Retype the listing below exactly, pictures removed.
****************
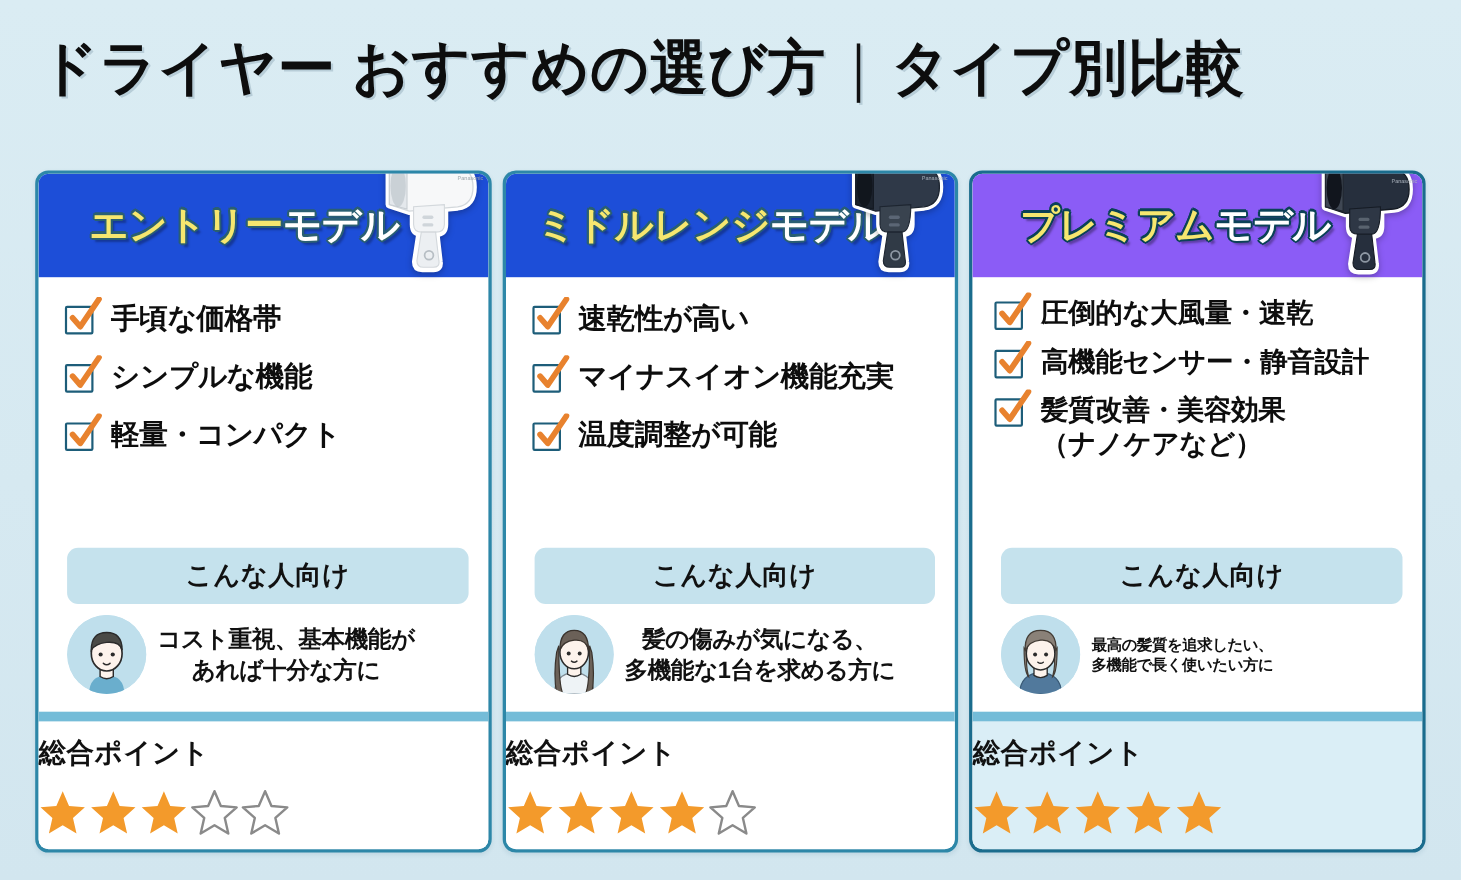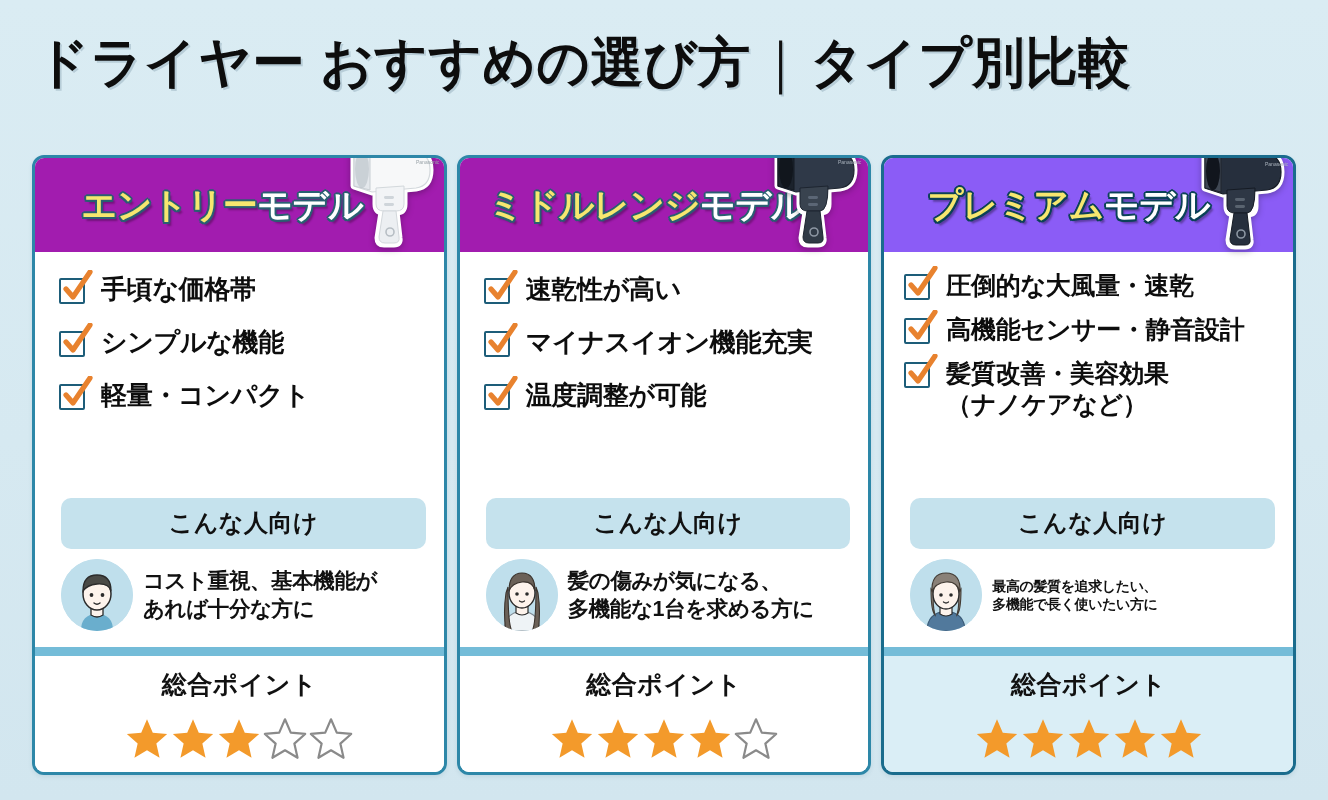--- a/index.html
+++ b/index.html
@@ -78,21 +78,21 @@
     overflow: hidden;
     box-shadow: 0 2px 4px rgba(30,90,120,0.10);
   }
   .col.premium .card {
     border-color: #1a6c8d;
   }
 
   .col-header {
     position: relative;
     height: 94px;
-    background: #a21caf;
+    background: #1d4ed8;
     display: flex;
     align-items: center;
     justify-content: center;
     overflow: visible;
   }
   .col.premium .col-header {
     background: #8b5cf6;
   }
   .col-header-text {
     font-size: 35px;
@@ -220,36 +220,36 @@
     overflow: hidden;
     position: relative;
   }
   .target-text {
     font-size: 21.5px;
     font-weight: 900;
     color: #111;
     line-height: 1.32;
     letter-spacing: -0.4px;
     white-space: pre-line;
+    text-align: center;
   }
   .col.premium .target-text { font-size: 14px; }
 
   
   .footer-sep {
     height: 9px;
     background: #74bcd8;
     flex: 0 0 auto;
   }
   .footer {
     flex: 0 0 auto;
     height: 116px;
     background: #ffffff;
     display: flex;
     flex-direction: column;
-    align-items: center;
     justify-content: center;
     gap: 16px;
   }
   .col.premium .footer { background: #daeef6; }
   .footer-label {
     font-size: 25px;
     font-weight: 900;
     color: #111;
     letter-spacing: 0.5px;
   }

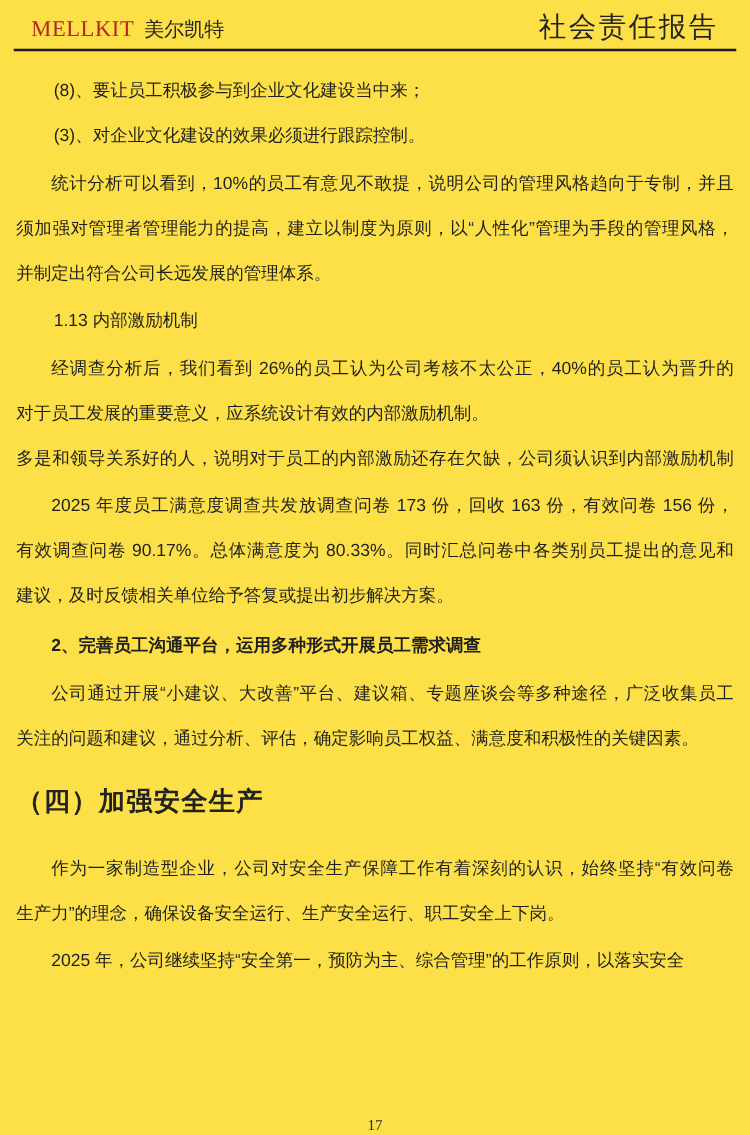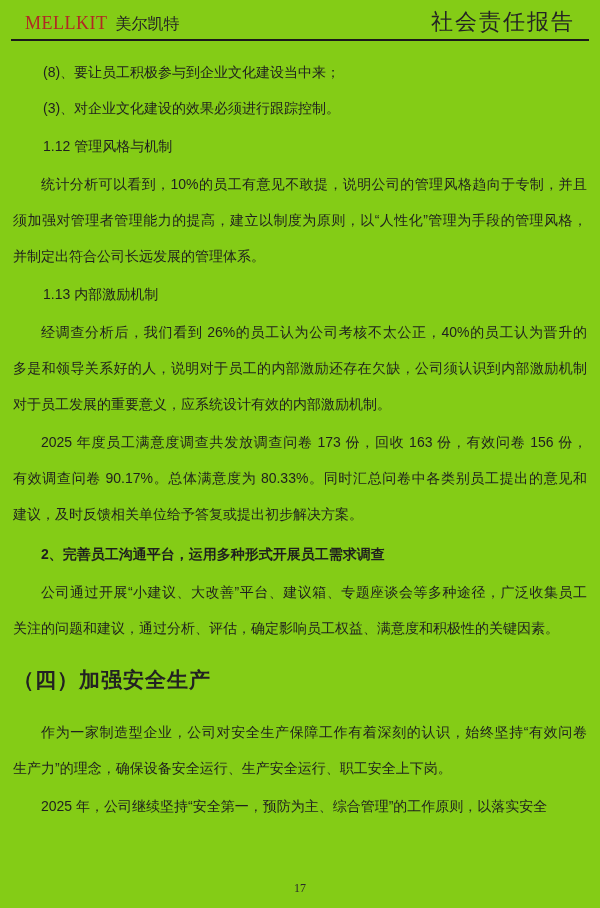--- a/index.html
+++ b/index.html
@@ -1,21 +1,21 @@
 <!DOCTYPE html>
 <html><head>
 <meta charset="utf-8">
 <style>
   html, body { margin: 0; padding: 0; background: #e8e8e8; }
   .page {
     width: 600px;
     height: 908px;
     margin: 0 auto;
     position: relative;
-    background: #84cc16;
+    background: #fde047;
     font-family: "Liberation Sans", sans-serif;
     color: #1f1f1f;
     overflow: hidden;
     box-sizing: border-box;
   }
   
   .header {
     display: flex;
     justify-content: space-between;
     align-items: baseline;
@@ -82,21 +82,21 @@
     line-height: 40px;
     margin-top: 14px;
     margin-bottom: 14px;
     font-weight: 700;
     letter-spacing: 1px;
     color: #222;
   }
   
   .footer {
     position: absolute;
-    bottom: 12px;
+    bottom: 0;
     left: 0;
     right: 0;
     text-align: center;
     font-family: "Liberation Serif", serif;
     font-size: 12px;
     color: #2a2a2a;
   }
 </style>
 </head>
 <body>
@@ -107,31 +107,30 @@
     <div class="brand">
       <span class="brand-latin" style="color: rgb(178, 39, 36);">MELLKIT</span>
       <span class="brand-cn">美尔凯特</span>
     </div>
     <div class="report-title">社会责任报告</div>
   </div>
 
   <div class="content">
       <div class="block list_item">(8)、要让员工积极参与到企业文化建设当中来；</div>
       <div class="block list_item">(3)、对企业文化建设的效果必须进行跟踪控制。</div>
-      <div class="block heading_numbered">1.12 管理风格与机制</div>
       <div class="block paragraph">
         <div class="line first">统计分析可以看到，10%的员工有意见不敢提，说明公司的管理风格趋向于专制，并且</div>
         <div class="line">须加强对管理者管理能力的提高，建立以制度为原则，以“人性化”管理为手段的管理风格，</div>
         <div class="line last">并制定出符合公司长远发展的管理体系。</div>
       </div>
       <div class="block heading_numbered">1.13 内部激励机制</div>
       <div class="block paragraph">
         <div class="line first">经调查分析后，我们看到 26%的员工认为公司考核不太公正，40%的员工认为晋升的</div>
+        <div class="line last">对于员工发展的重要意义，应系统设计有效的内部激励机制。</div>
         <div class="line">多是和领导关系好的人，说明对于员工的内部激励还存在欠缺，公司须认识到内部激励机制</div>
-        <div class="line last">对于员工发展的重要意义，应系统设计有效的内部激励机制。</div>
       </div>
       <div class="block paragraph">
         <div class="line first">2025 年度员工满意度调查共发放调查问卷 173 份，回收 163 份，有效问卷 156 份，</div>
         <div class="line">有效调查问卷 90.17%。总体满意度为 80.33%。同时汇总问卷中各类别员工提出的意见和</div>
         <div class="line last">建议，及时反馈相关单位给予答复或提出初步解决方案。</div>
       </div>
       <div class="block heading_bold">2、完善员工沟通平台，运用多种形式开展员工需求调查</div>
       <div class="block paragraph">
         <div class="line first">公司通过开展“小建议、大改善”平台、建议箱、专题座谈会等多种途径，广泛收集员工</div>
         <div class="line last">关注的问题和建议，通过分析、评估，确定影响员工权益、满意度和积极性的关键因素。</div>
****************
Task result
--- a/index.html
+++ b/index.html
@@ -78,21 +78,21 @@
     overflow: hidden;
     box-shadow: 0 2px 4px rgba(30,90,120,0.10);
   }
   .col.premium .card {
     border-color: #1a6c8d;
   }
 
   .col-header {
     position: relative;
     height: 94px;
-    background: #a21caf;
+    background: #1d4ed8;
     display: flex;
     align-items: center;
     justify-content: center;
     overflow: visible;
   }
   .col.premium .col-header {
     background: #8b5cf6;
   }
   .col-header-text {
     font-size: 35px;
@@ -220,36 +220,36 @@
     overflow: hidden;
     position: relative;
   }
   .target-text {
     font-size: 21.5px;
     font-weight: 900;
     color: #111;
     line-height: 1.32;
     letter-spacing: -0.4px;
     white-space: pre-line;
+    text-align: center;
   }
   .col.premium .target-text { font-size: 14px; }
 
   
   .footer-sep {
     height: 9px;
     background: #74bcd8;
     flex: 0 0 auto;
   }
   .footer {
     flex: 0 0 auto;
     height: 116px;
     background: #ffffff;
     display: flex;
     flex-direction: column;
-    align-items: center;
     justify-content: center;
     gap: 16px;
   }
   .col.premium .footer { background: #daeef6; }
   .footer-label {
     font-size: 25px;
     font-weight: 900;
     color: #111;
     letter-spacing: 0.5px;
   }

--- a/index.html
+++ b/index.html
@@ -1,21 +1,21 @@
 <!DOCTYPE html>
 <html><head>
 <meta charset="utf-8">
 <style>
   html, body { margin: 0; padding: 0; background: #e8e8e8; }
   .page {
     width: 600px;
     height: 908px;
     margin: 0 auto;
     position: relative;
-    background: #84cc16;
+    background: #fde047;
     font-family: "Liberation Sans", sans-serif;
     color: #1f1f1f;
     overflow: hidden;
     box-sizing: border-box;
   }
   
   .header {
     display: flex;
     justify-content: space-between;
     align-items: baseline;
@@ -82,21 +82,21 @@
     line-height: 40px;
     margin-top: 14px;
     margin-bottom: 14px;
     font-weight: 700;
     letter-spacing: 1px;
     color: #222;
   }
   
   .footer {
     position: absolute;
-    bottom: 12px;
+    bottom: 0;
     left: 0;
     right: 0;
     text-align: center;
     font-family: "Liberation Serif", serif;
     font-size: 12px;
     color: #2a2a2a;
   }
 </style>
 </head>
 <body>
@@ -107,31 +107,30 @@
     <div class="brand">
       <span class="brand-latin" style="color: rgb(178, 39, 36);">MELLKIT</span>
       <span class="brand-cn">美尔凯特</span>
     </div>
     <div class="report-title">社会责任报告</div>
   </div>
 
   <div class="content">
       <div class="block list_item">(8)、要让员工积极参与到企业文化建设当中来；</div>
       <div class="block list_item">(3)、对企业文化建设的效果必须进行跟踪控制。</div>
-      <div class="block heading_numbered">1.12 管理风格与机制</div>
       <div class="block paragraph">
         <div class="line first">统计分析可以看到，10%的员工有意见不敢提，说明公司的管理风格趋向于专制，并且</div>
         <div class="line">须加强对管理者管理能力的提高，建立以制度为原则，以“人性化”管理为手段的管理风格，</div>
         <div class="line last">并制定出符合公司长远发展的管理体系。</div>
       </div>
       <div class="block heading_numbered">1.13 内部激励机制</div>
       <div class="block paragraph">
         <div class="line first">经调查分析后，我们看到 26%的员工认为公司考核不太公正，40%的员工认为晋升的</div>
+        <div class="line last">对于员工发展的重要意义，应系统设计有效的内部激励机制。</div>
         <div class="line">多是和领导关系好的人，说明对于员工的内部激励还存在欠缺，公司须认识到内部激励机制</div>
-        <div class="line last">对于员工发展的重要意义，应系统设计有效的内部激励机制。</div>
       </div>
       <div class="block paragraph">
         <div class="line first">2025 年度员工满意度调查共发放调查问卷 173 份，回收 163 份，有效问卷 156 份，</div>
         <div class="line">有效调查问卷 90.17%。总体满意度为 80.33%。同时汇总问卷中各类别员工提出的意见和</div>
         <div class="line last">建议，及时反馈相关单位给予答复或提出初步解决方案。</div>
       </div>
       <div class="block heading_bold">2、完善员工沟通平台，运用多种形式开展员工需求调查</div>
       <div class="block paragraph">
         <div class="line first">公司通过开展“小建议、大改善”平台、建议箱、专题座谈会等多种途径，广泛收集员工</div>
         <div class="line last">关注的问题和建议，通过分析、评估，确定影响员工权益、满意度和积极性的关键因素。</div>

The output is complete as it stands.